Data shown.
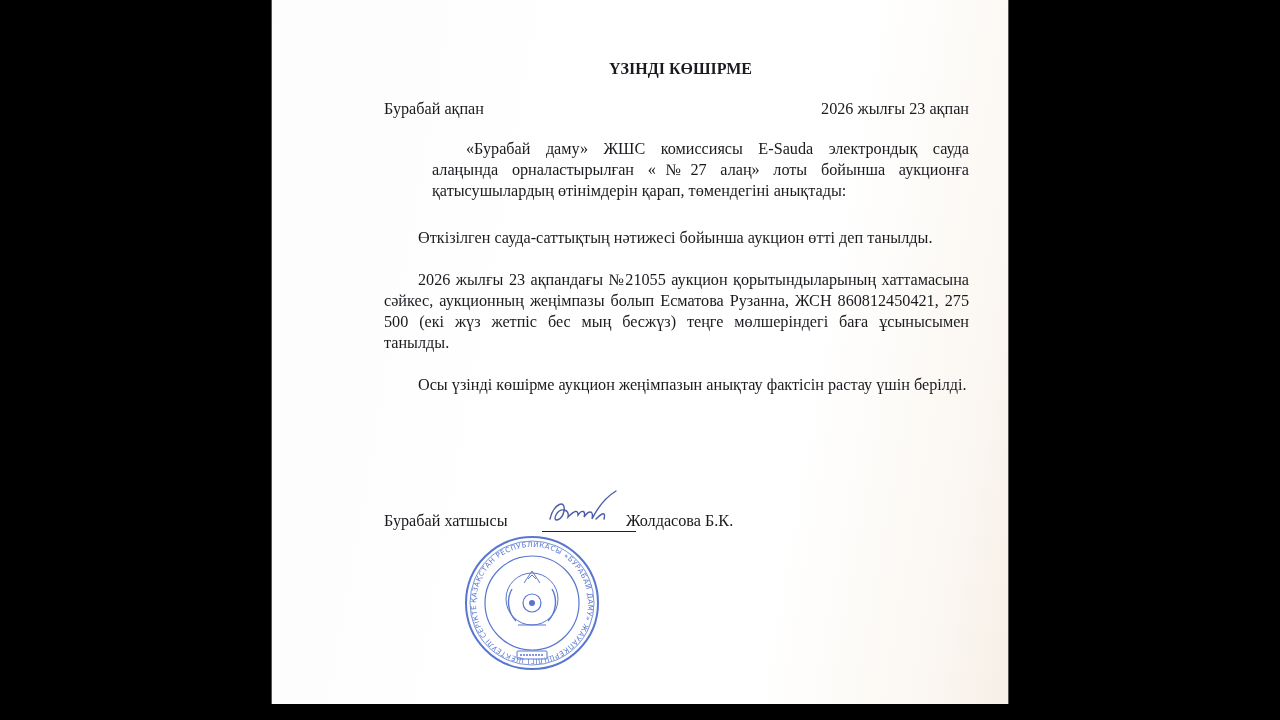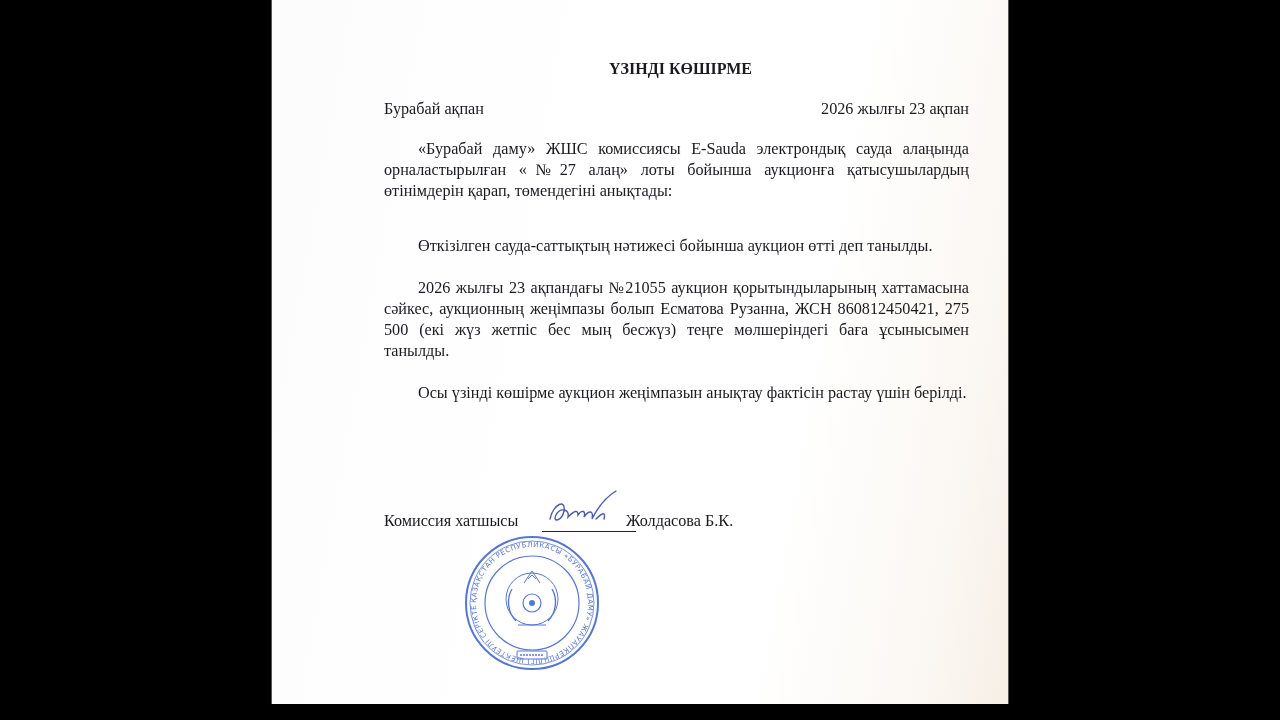--- a/index.html
+++ b/index.html
@@ -48,7 +48,7 @@
       text-indent: 34px;
       margin: 0;
     }
-    .p1 { margin-top: 19px; }
+    .p1 { margin-top: 19px; margin-left: 48px; }
     .p2 { margin-top: 34px; }
     .p3 { margin-top: 21px; }
     .p4 { margin-top: 21px; }

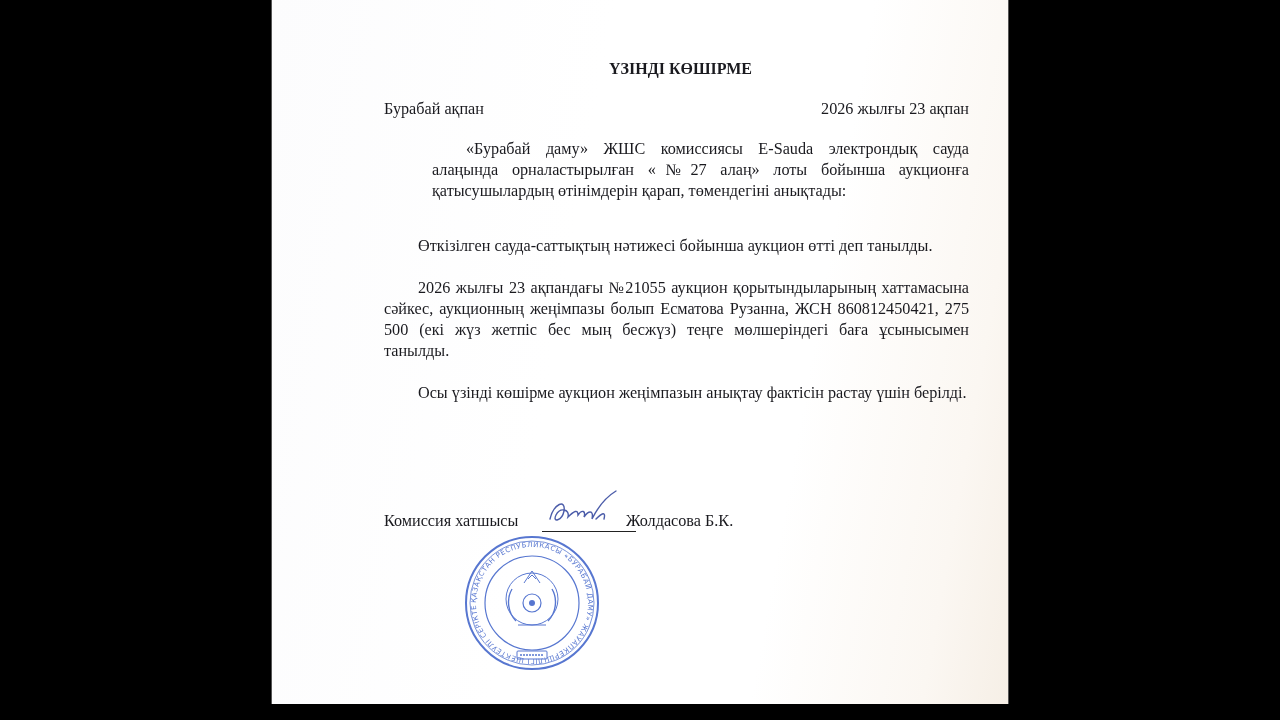--- a/index.html
+++ b/index.html
@@ -49,7 +49,7 @@
       margin: 0;
     }
     .p1 { margin-top: 19px; margin-left: 48px; }
-    .p2 { margin-top: 34px; }
+    .p2 { margin-top: 26px; }
     .p3 { margin-top: 21px; }
     .p4 { margin-top: 21px; }
     .signature-row {

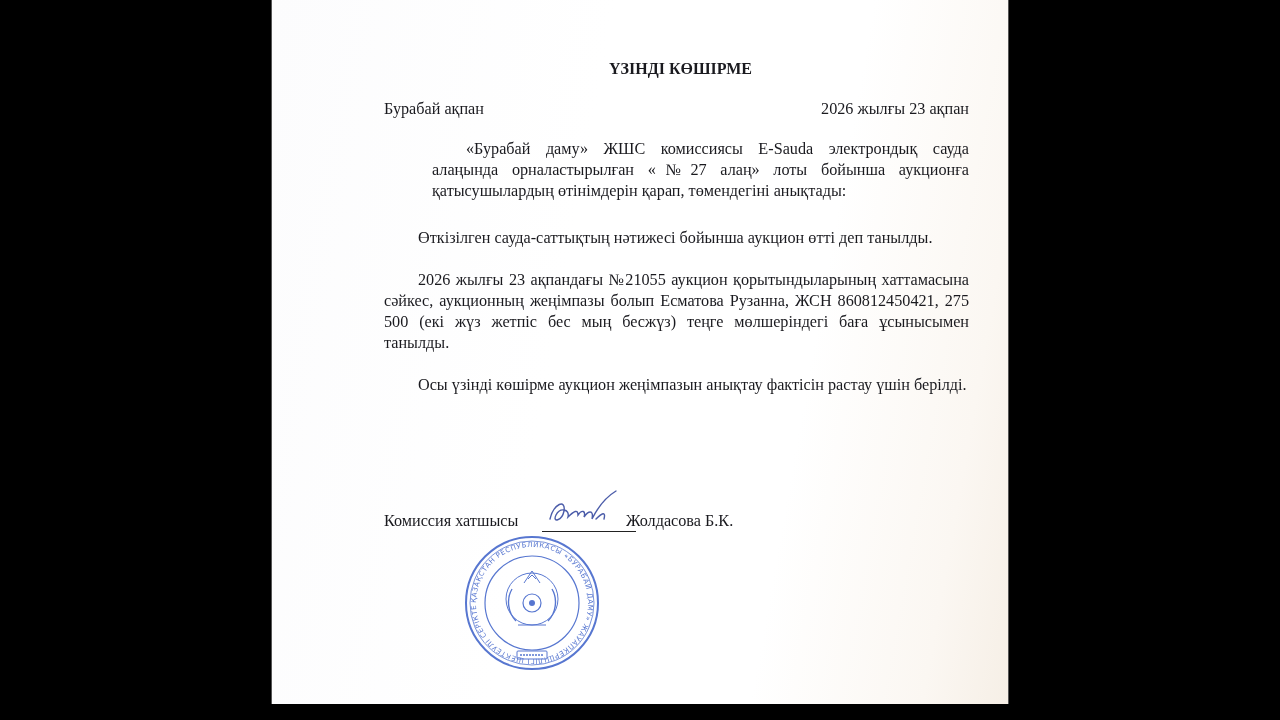--- a/index.html
+++ b/index.html
@@ -114,7 +114,7 @@
     <p class="para p4">Осы үзінді көшірме аукцион жеңімпазын анықтау фактісін растау үшін берілді.</p>
 
     <div class="signature-row">
-      <span class="sig-label">Комиссия хатшысы</span>
+      <span class="sig-label">Бурабай хатшысы</span>
       <div class="sig-line"></div>
       <svg class="signature-mark" viewBox="0 0 80 44">
         <path d="M6 30 C10 14, 22 10, 20 22 C18 32, 8 34, 12 26 C16 18, 26 20, 24 28 C30 22, 34 20, 34 26 C38 20, 42 22, 40 28 C44 22, 50 20, 48 30 C54 18, 62 8, 72 2 M52 30 C58 24, 62 22, 60 30" fill="none" stroke="#2b3f9a" stroke-width="1.4" stroke-linecap="round" opacity="0.85"></path>

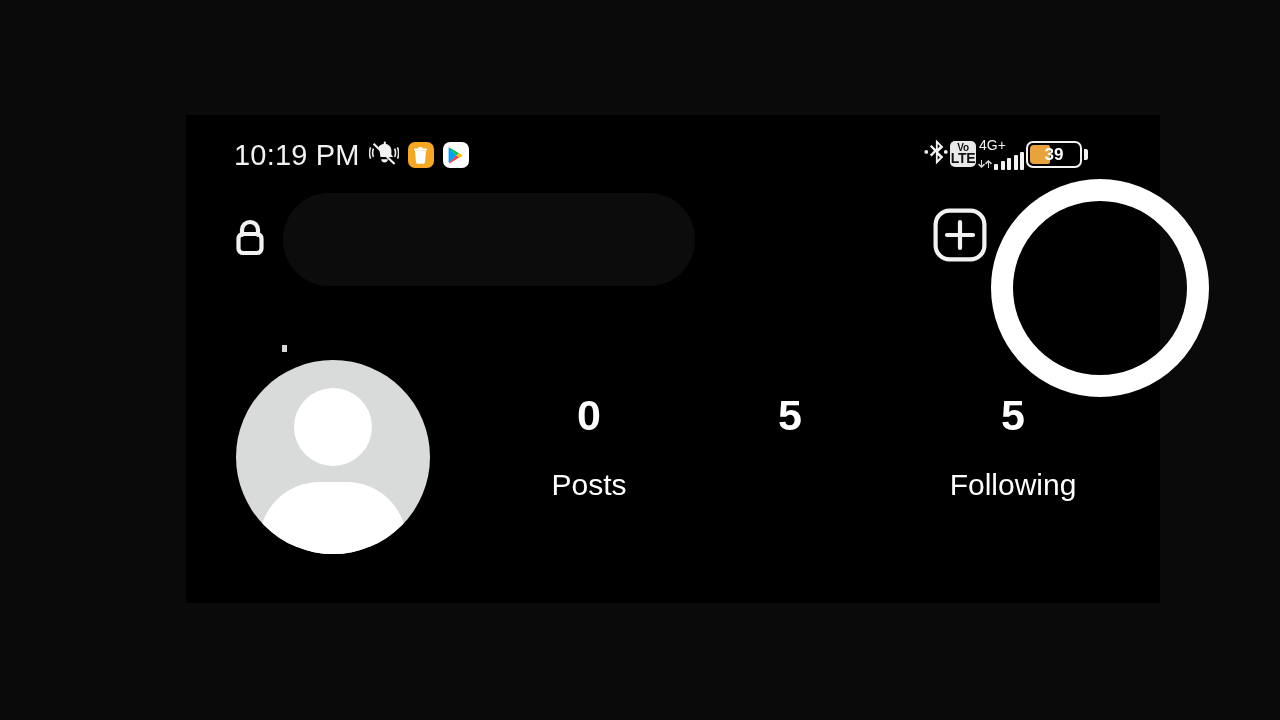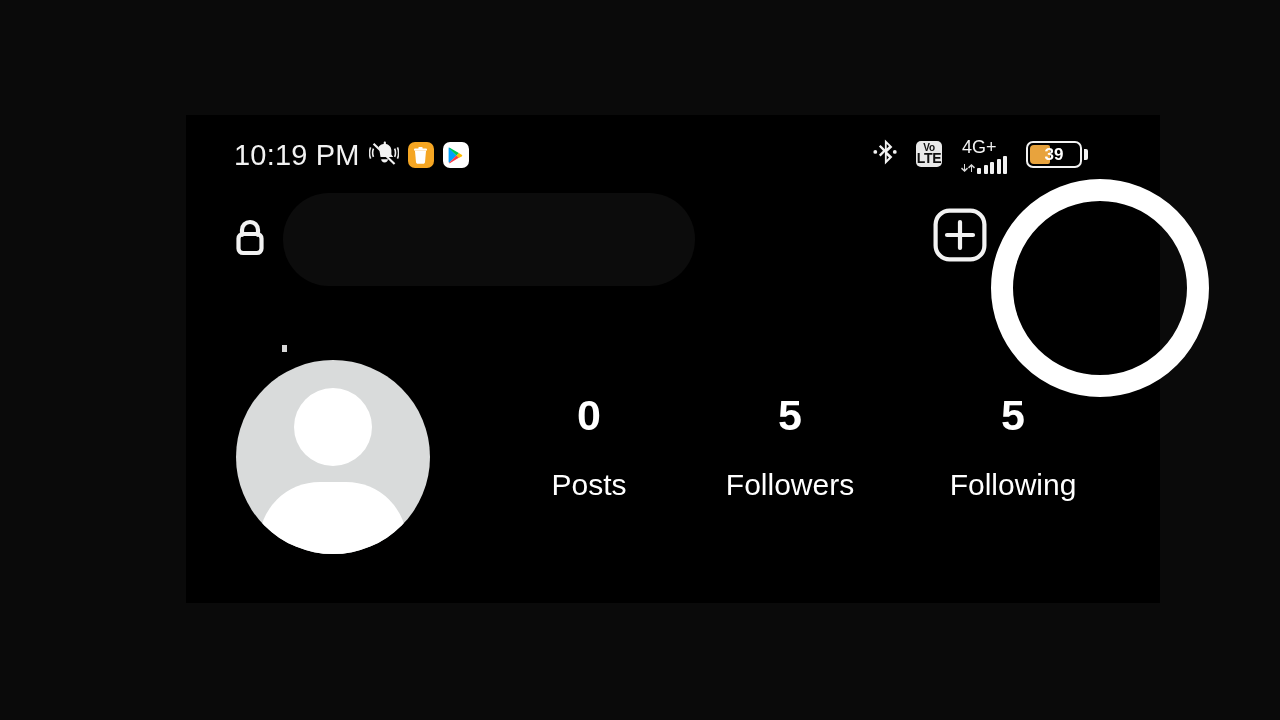--- a/index.html
+++ b/index.html
@@ -47,7 +47,7 @@
   #status-right {
     position:absolute;
     right:72px; top:22px;
-    display:flex; align-items:center; gap:19px;
+    display:flex; align-items:center; gap:2px;
   }
 
   .nicon { display:block; }

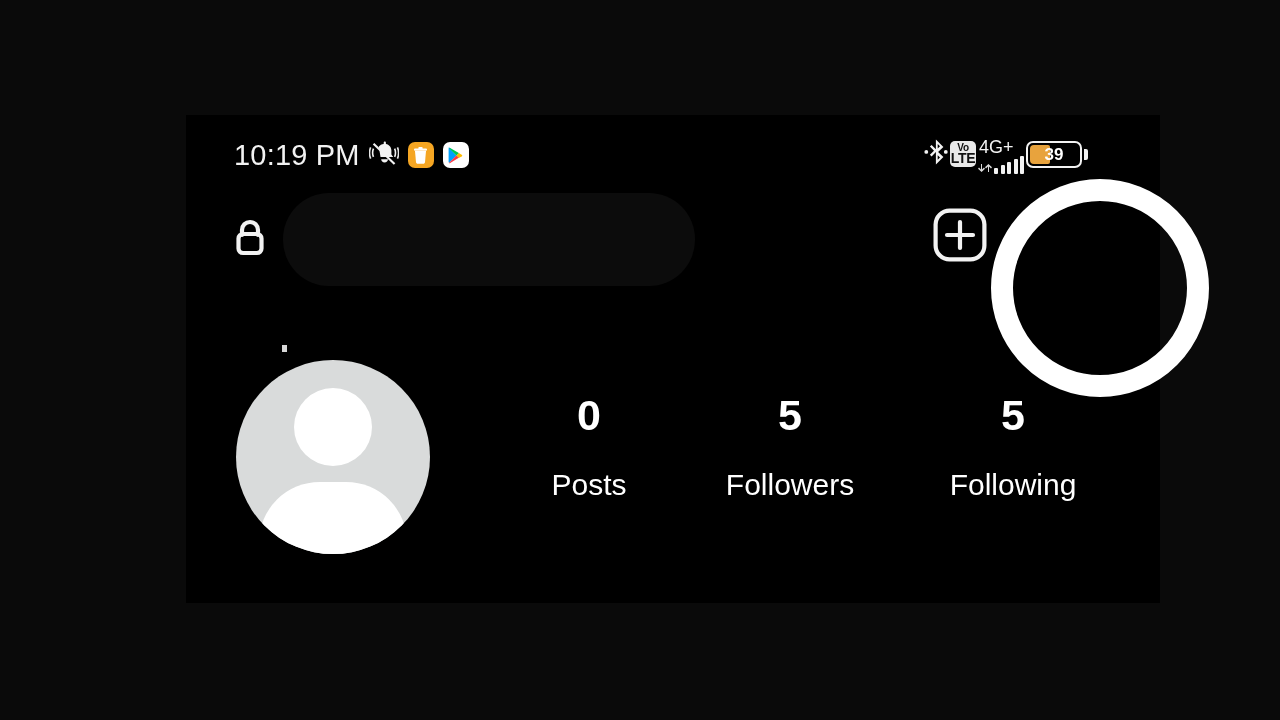--- a/index.html
+++ b/index.html
@@ -91,7 +91,7 @@
   }
   .net-label {
     color:#f2f2f2;
-    font-size:18px;
+    font-size:14px;
     font-weight:500;
     line-height:1;
     margin-left:1px;

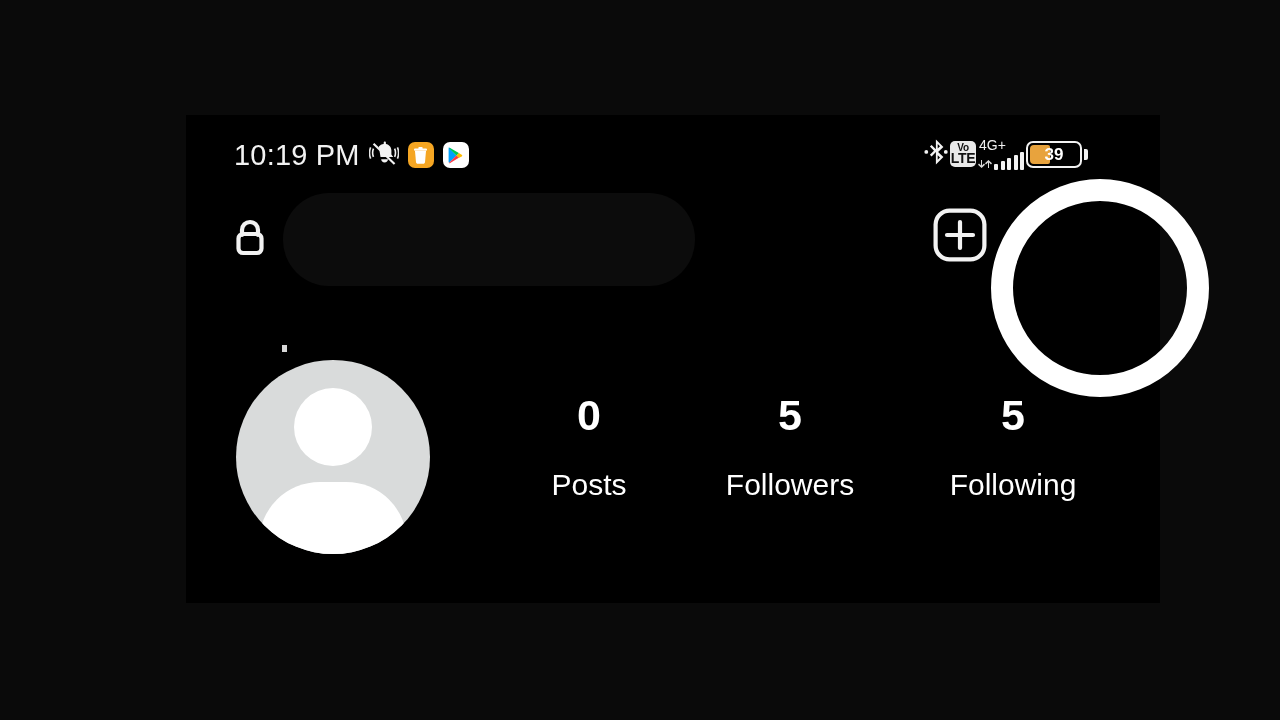--- a/index.html
+++ b/index.html
@@ -381,7 +381,6 @@
 
         <div class="stat" id="stat-followers">
           <span class="stat-value">5</span>
-          <span class="stat-label">Followers</span>
         </div>
 
         <div class="stat" id="stat-following">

Exercise. Whenever the word "center" shows up in a line above, copy that line.

Answer to the exercise.
-    display:flex; align-items:center; gap:19px;
+    display:flex; align-items:center; gap:2px;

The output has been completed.